3 管理組合を設立するために最初にすること

 まず、マンションの区分所有者の中から設立準備委員(世話人)を選びます。すでにマンションが建設され入居して、相当年数を経過したマンションは、区分所有法改正以前であり、管理組合の設立は任意のものとされていたため、管理組合が設立されていないということもありました。そのためマンション販売会社が、マンションの売買契約締結時に、あらかじめ作成した「〇〇マンション管理委託契約書」と、「マンション使用規則」を渡し、同意書に各マンション購入者(区分所有者)から承諾印をとり、管理費および修繕積立金を決めてしまうというケースが大半でした。しかも修繕積立金は、管理費の10%程度と何んら根拠のない金額としているケースが多くありました。

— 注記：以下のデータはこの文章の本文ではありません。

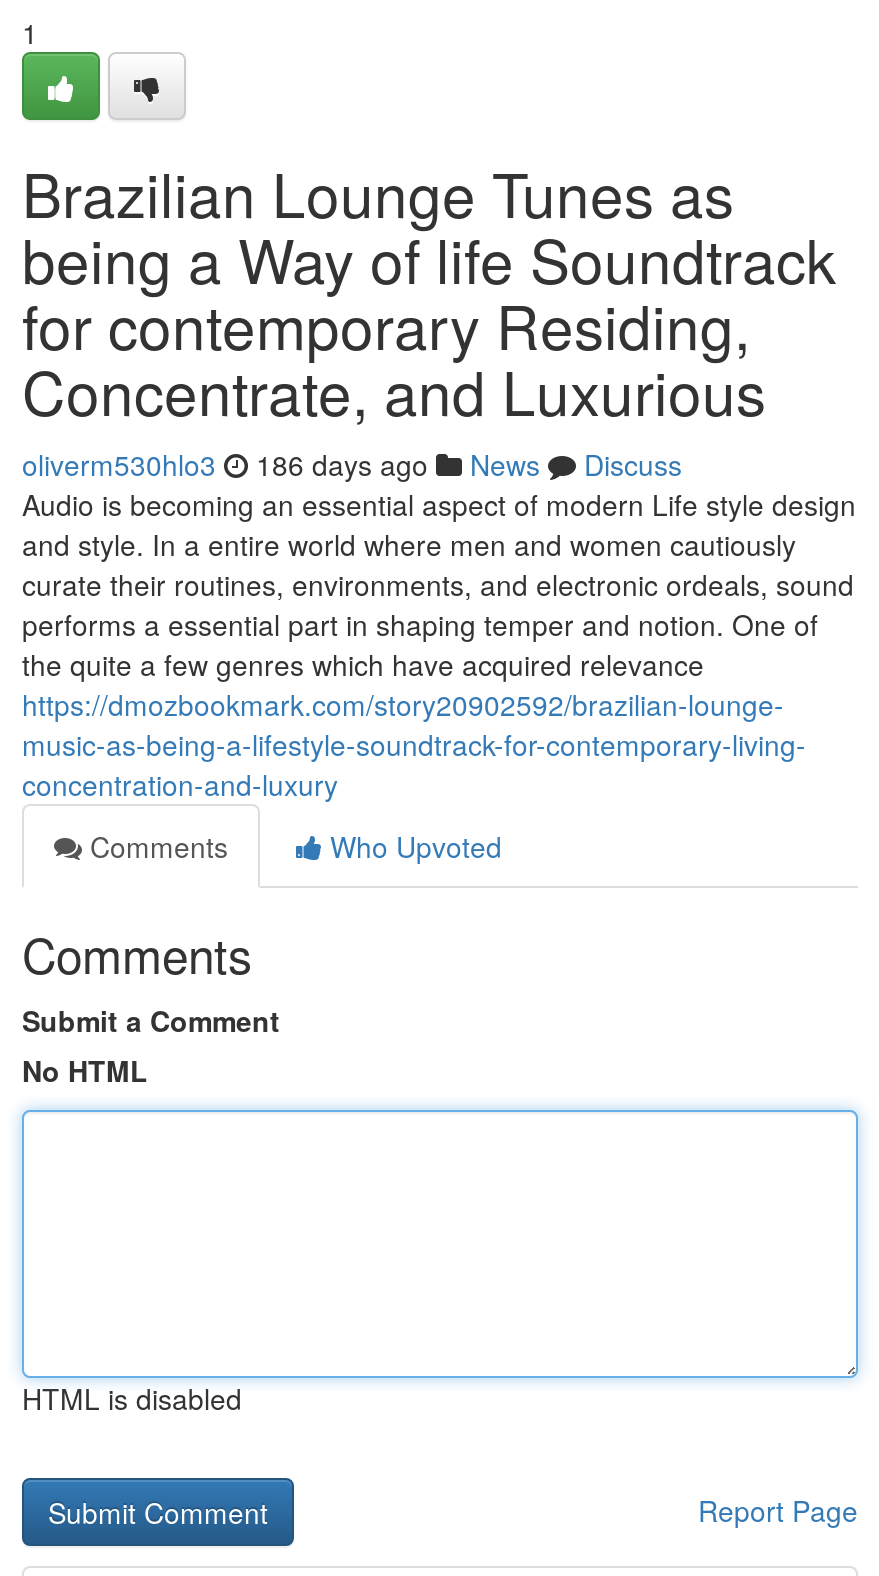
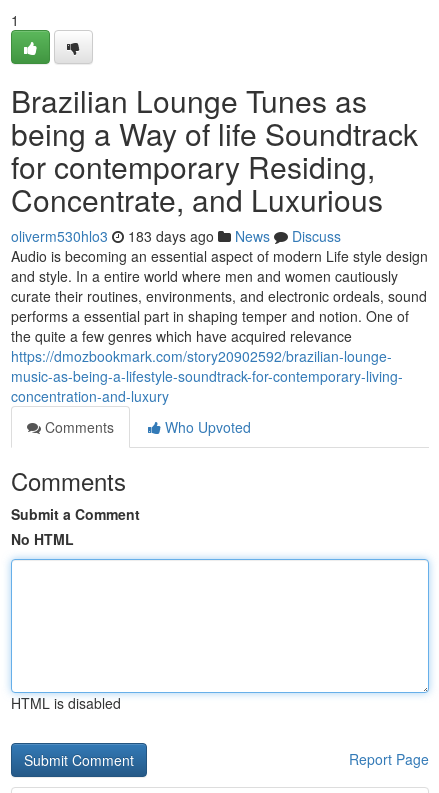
- oliverm530hlo3 186 days ago News Discuss
+ oliverm530hlo3 183 days ago News Discuss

 これらのマンションは、10年経過した現在でも、販売会社が当初お膳立てした管理会社に業務を委託したままの状態で推移しています。
 ところが、管理会社は人件費の上昇等で当初の管理費ではまかない切れなくなりますし、大規模な修繕工事を実施しなければならない時期に到達しますが、管理費の10%程度の修繕積立金では資金不足で修繕工事は実施できません。これがマンションのスラム化につながる問題としてクローズアップされます。
 このような問題がでてきて、自分達の問題は、自分達でやっていかなければならないという意識が、そこに住んでいる区分所有者の間に発生します。これがマンション管理組合の設立のきっかけになります。
 世話人は、管理組合設立時に必要とする役員の数をそろえることです。
 管理組合の役員は、最少人員4名(理事長、会計担当理事、管理担当理事と監事)程度必要です。
 世話人の人数は、多ければ多い程良いということではありません。世話人の人数が多すぎると集まりにくくなり、また、意見が簡単にまとまらない場合があります。集まりやすい人数としては、5名から10名程度ということになります。
 次に、どのように選ぶかということですが、10階建のマンションであれば、各階から一人ずつあるいは1・2階から1名、3・4階から1名と階層にかたよらない選びかたをしたいものです。
 マンションは、何年居住していても「隣りは何をする人ぞ」で近所つきあいがないことがありますから、世話人を募るのは、かなり大変なことです。
 世話人を募る方法として、マンションの掲示板を利用し管理組合の設立趣旨書とともに世話人を募集し成功した例や、管理員や各階の知合の区分所有者と相談して、目ぼしい人を一人一人あたり、マンション問題に関する意見を伺い、マンション管理に関心を持っている同志を募り世話人になってもらい成功した例もあります。創意工夫して世話人会を組織しましょう。